Zieria boolbunda
- Conservation status: Vulnerable (NCA)

Scientific classification
- Kingdom: Plantae
- Clade: Tracheophytes
- Clade: Angiosperms
- Clade: Eudicots
- Clade: Rosids
- Order: Sapindales
- Family: Rutaceae
- Genus: Zieria
- Species: Z. boolbunda
- Binomial name: Zieria boolbunda Duretto & P.I.Forst.

= Zieria boolbunda =

- Genus: Zieria
- Species: boolbunda
- Authority: Duretto & P.I.Forst.
- Conservation status: VU

Species of shrub

Zieria boolbunda is a plant in the citrus family Rutaceae and is only known from an area near Mount Perry in Queensland. It is a dense, compact shrub with wiry branches, three-part, clover-like leaves and pinkish-cream flowers in small groups, each flower with four petals and four stamens.

==Description==
Zieria boolbunda is a densely compact shrub which grows to a height of 1 m. It has wiry branches that are rough due to the remains of old leaf bases and are covered with warty glands. The leaves have a petiole 5-10 mm and are divided, clover-like into three leaflets. The centre leaflet is elliptic in shape, 11-25 mm long and 3.5-8 mm wide and the others are similar but slightly smaller. The leaflets are flat and there is a distinct midvein on the lower surface but otherwise the leaf veins are difficult to see.

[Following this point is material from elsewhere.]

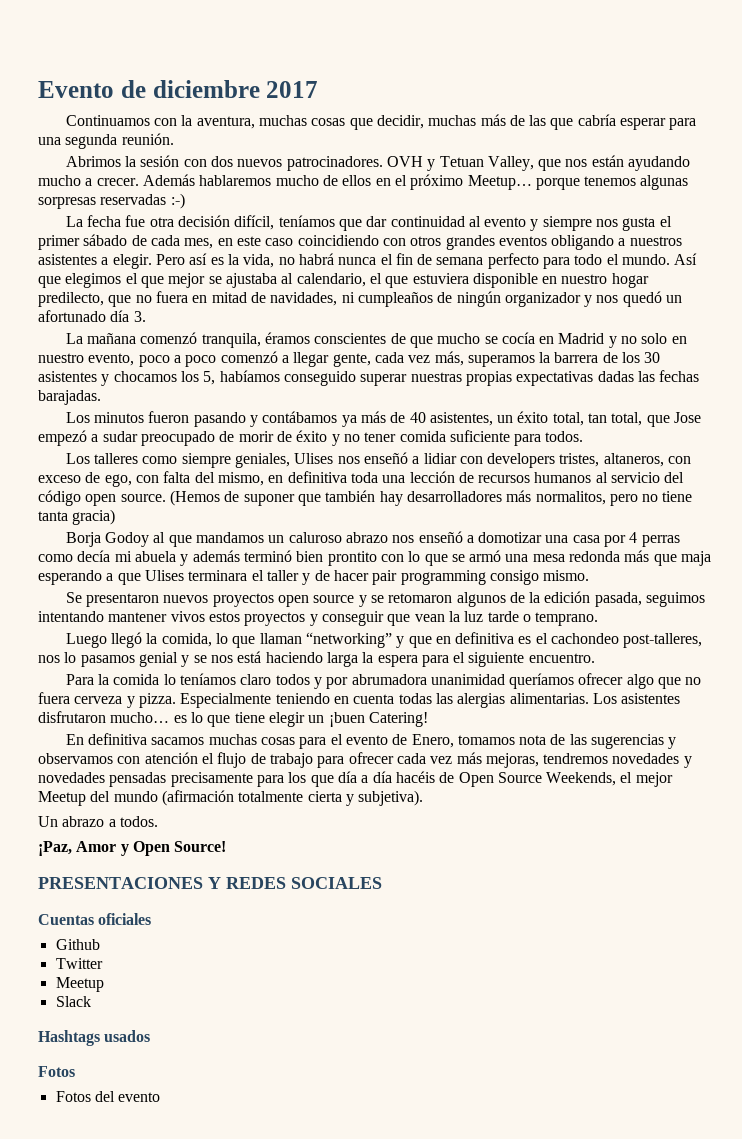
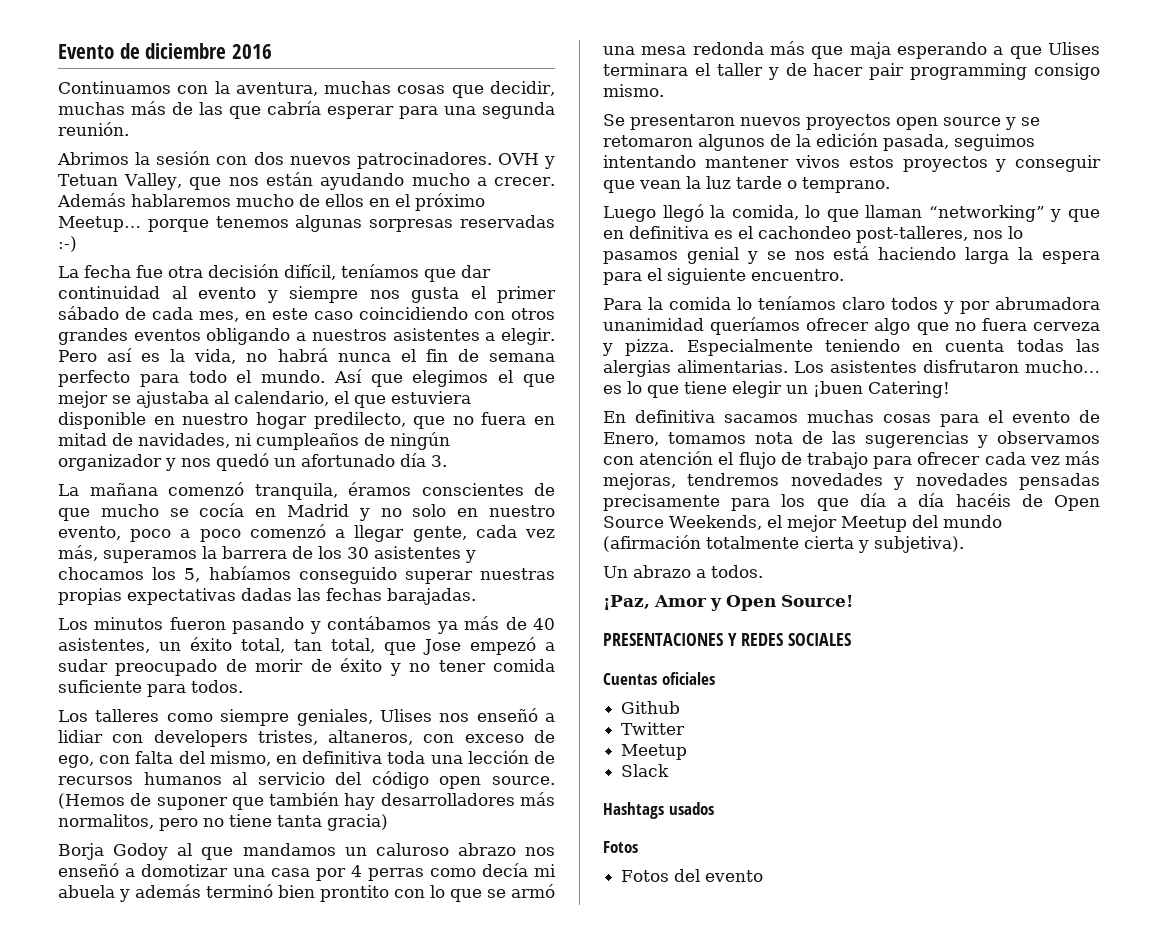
- Evento de diciembre 2017
+ Evento de diciembre 2016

The flowers are pinkish-cream in colour and are arranged in leaf axils in groups of about seven on a stalk 4-15 mm long. The groups are about the same length or shorter than the leaves and usually only one to three flowers are open at the same time. The sepals are triangular, about 1 mm long and wide and the four petals are elliptical in shape, about 2.5 mm long and 1.5 mm wide. The petals are dotted with clear glands and the outside is more or less hairy. The four stamens are about 1.5 mm long. Flowering mainly occurs in May and is followed by fruit which is a glabrous capsule, 3 mm long and about 2 mm wide.

==Taxonomy and naming==
Zieria boolbunda was first formally described in 2007 by Marco Duretto and Paul Irwin Forster from a specimen collected on Boolbunda Rock near Mount Perry and Boolboonda in the Burnett district. The description was published in Austrobaileya and the specific epithet (boolbunda) refers to "the picturesque and imposing rock this species appears to be restricted to."

==Distribution and habitat==
This zieria grows in crevices in granite outcrops in woodland or heath above 600 m. It is only known from Boolbunda Rock and surrounds, north-east of Mount Perry.

==Conservation status==
Zieria boolbunda is listed as "vulnerable" under the Queensland Government Nature Conservation Act 1992.